__Extracted data__
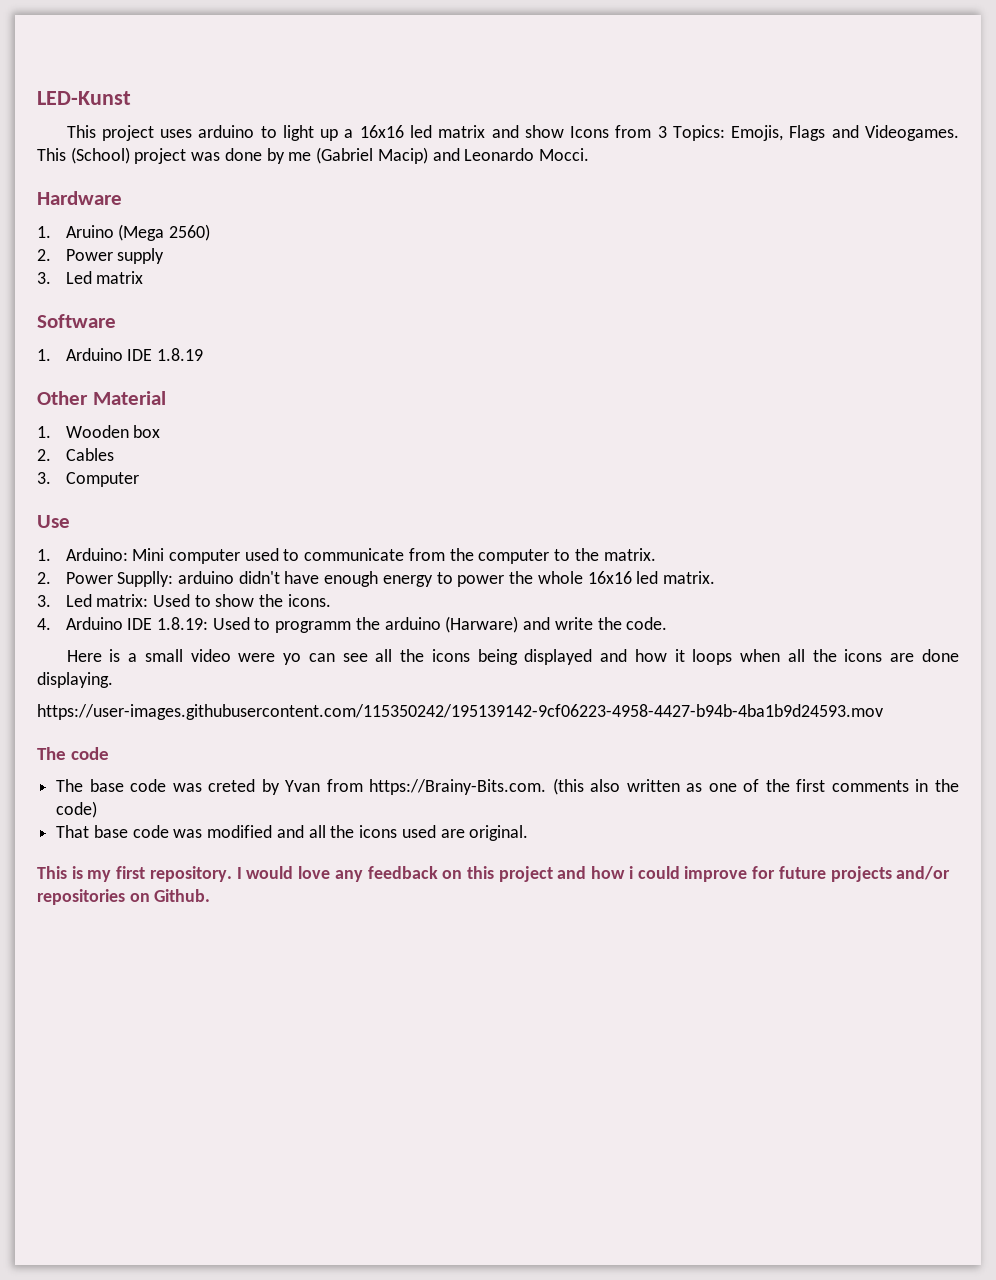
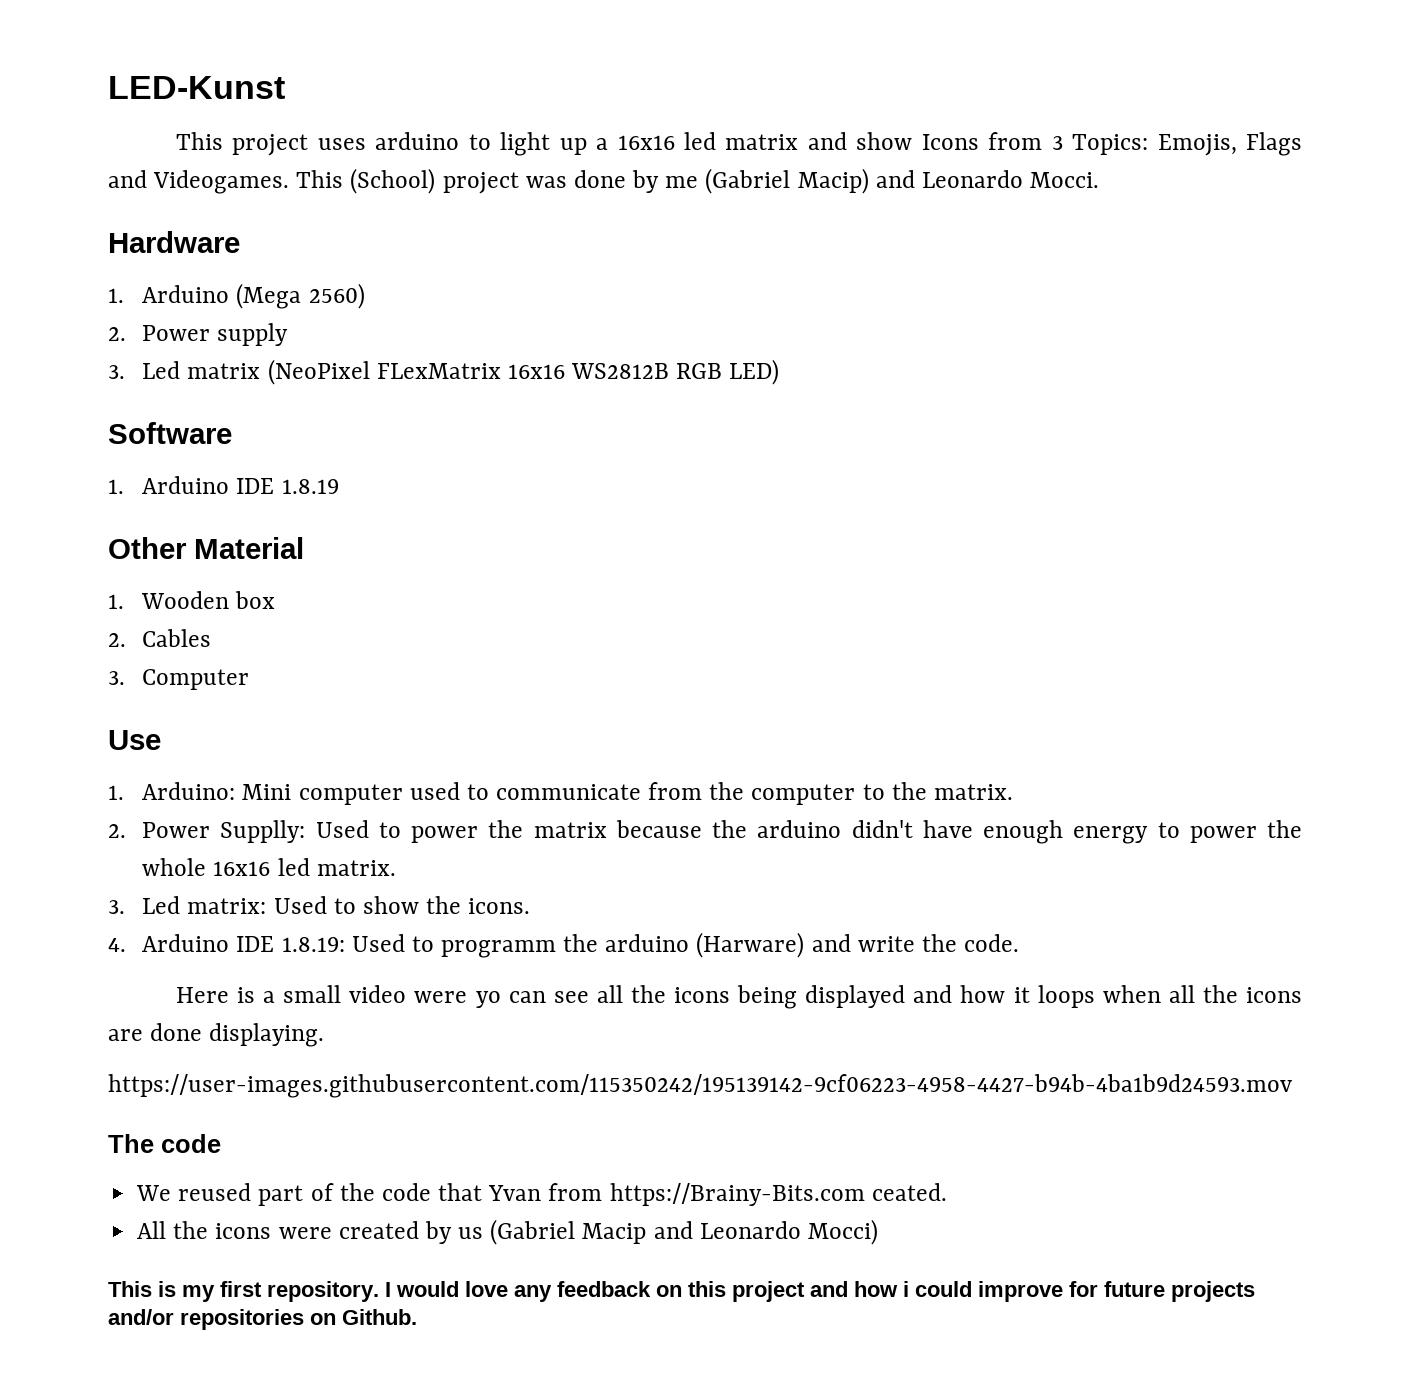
[65,225,114,238] Aruino -> [142,285,230,303] Arduino
(144, 277) none -> [267,359,780,385] (NeoPixel FLexMatrix 16x16 WS2812B RGB LED)
(174, 579) none -> [315,820,748,843] Used to power the matrix because the
[56,778,960,795] [56,801,98,818] [56,825,529,841] The base code was creted by Yvan from https://Brainy-Bits.com. (this also written as one of the first comments in the code) // That base code was modified and all the icons used are original. -> [136,1183,947,1206] [137,1219,878,1245] We reused part of the code that Yvan from https://Brainy-Bits.com ceated. // All the icons were created by us (Gabriel Macip and Leonardo Mocci)

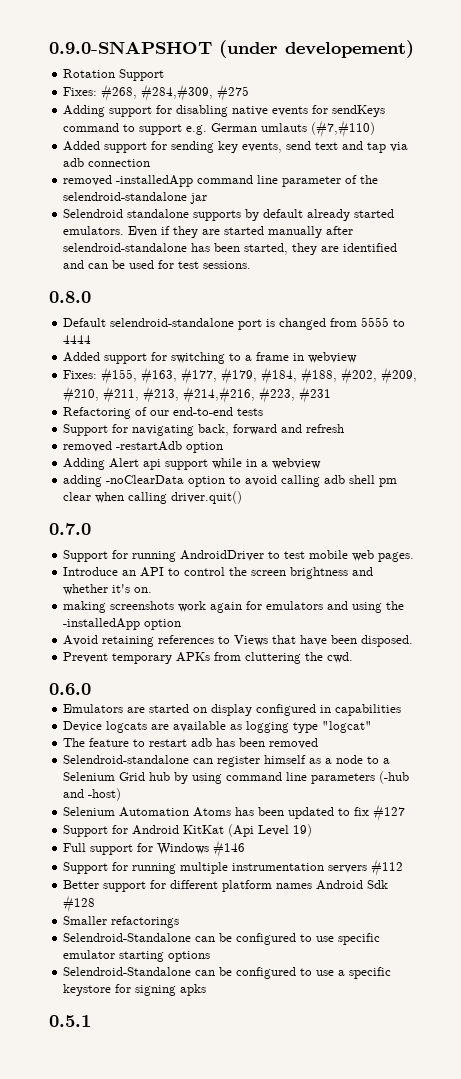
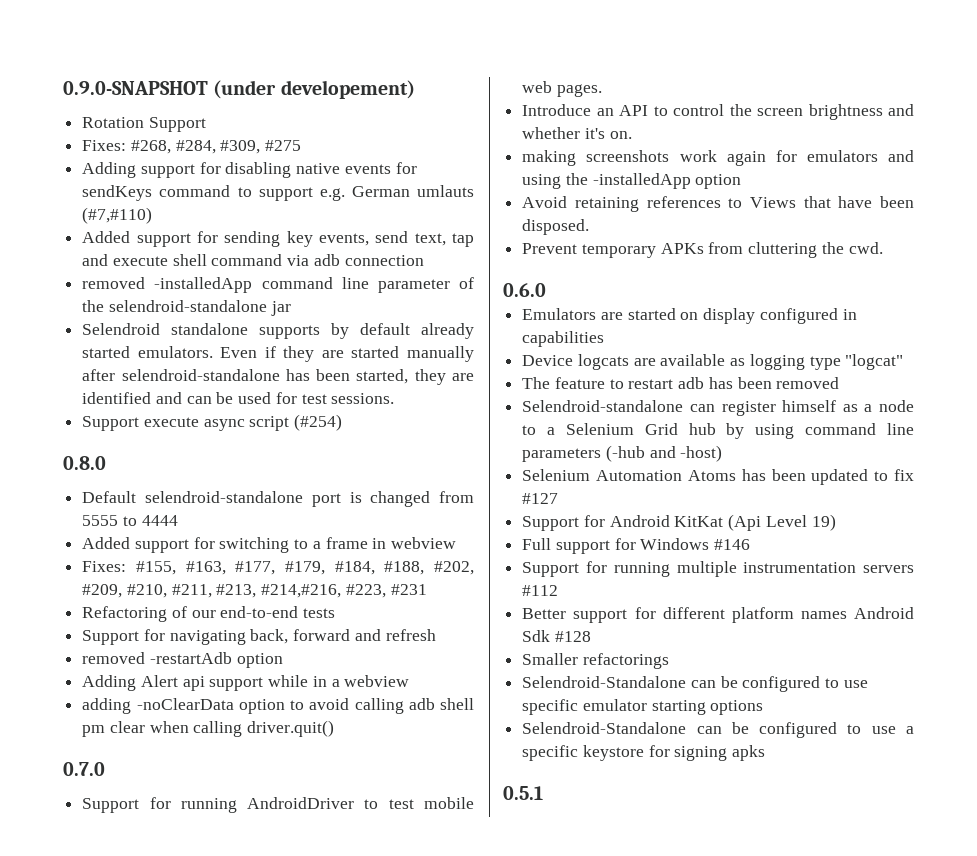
[141,84,214,101] #284,#309, -> [175,140,261,154] #284, #309,
[315,141,387,153] text and tap -> [414,233,474,247] [82,254,283,266] text, tap and execute shell command
(252, 265) none -> [82,414,343,431] // Support execute async script (#254)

__What you should do__
Please transcribe the lines from the one containing "[56,778,960,795] [56,801,98,818] [56,825,529,841]" to the last line of the listing, both included, exactly and with nothing added, leaving every picture out.

__Finished task__
[56,778,960,795] [56,801,98,818] [56,825,529,841] The base code was creted by Yvan from https://Brainy-Bits.com. (this also written as one of the first comments in the code) // That base code was modified and all the icons used are original. -> [136,1183,947,1206] [137,1219,878,1245] We reused part of the code that Yvan from https://Brainy-Bits.com ceated. // All the icons were created by us (Gabriel Macip and Leonardo Mocci)

[141,84,214,101] #284,#309, -> [175,140,261,154] #284, #309,
[315,141,387,153] text and tap -> [414,233,474,247] [82,254,283,266] text, tap and execute shell command
(252, 265) none -> [82,414,343,431] // Support execute async script (#254)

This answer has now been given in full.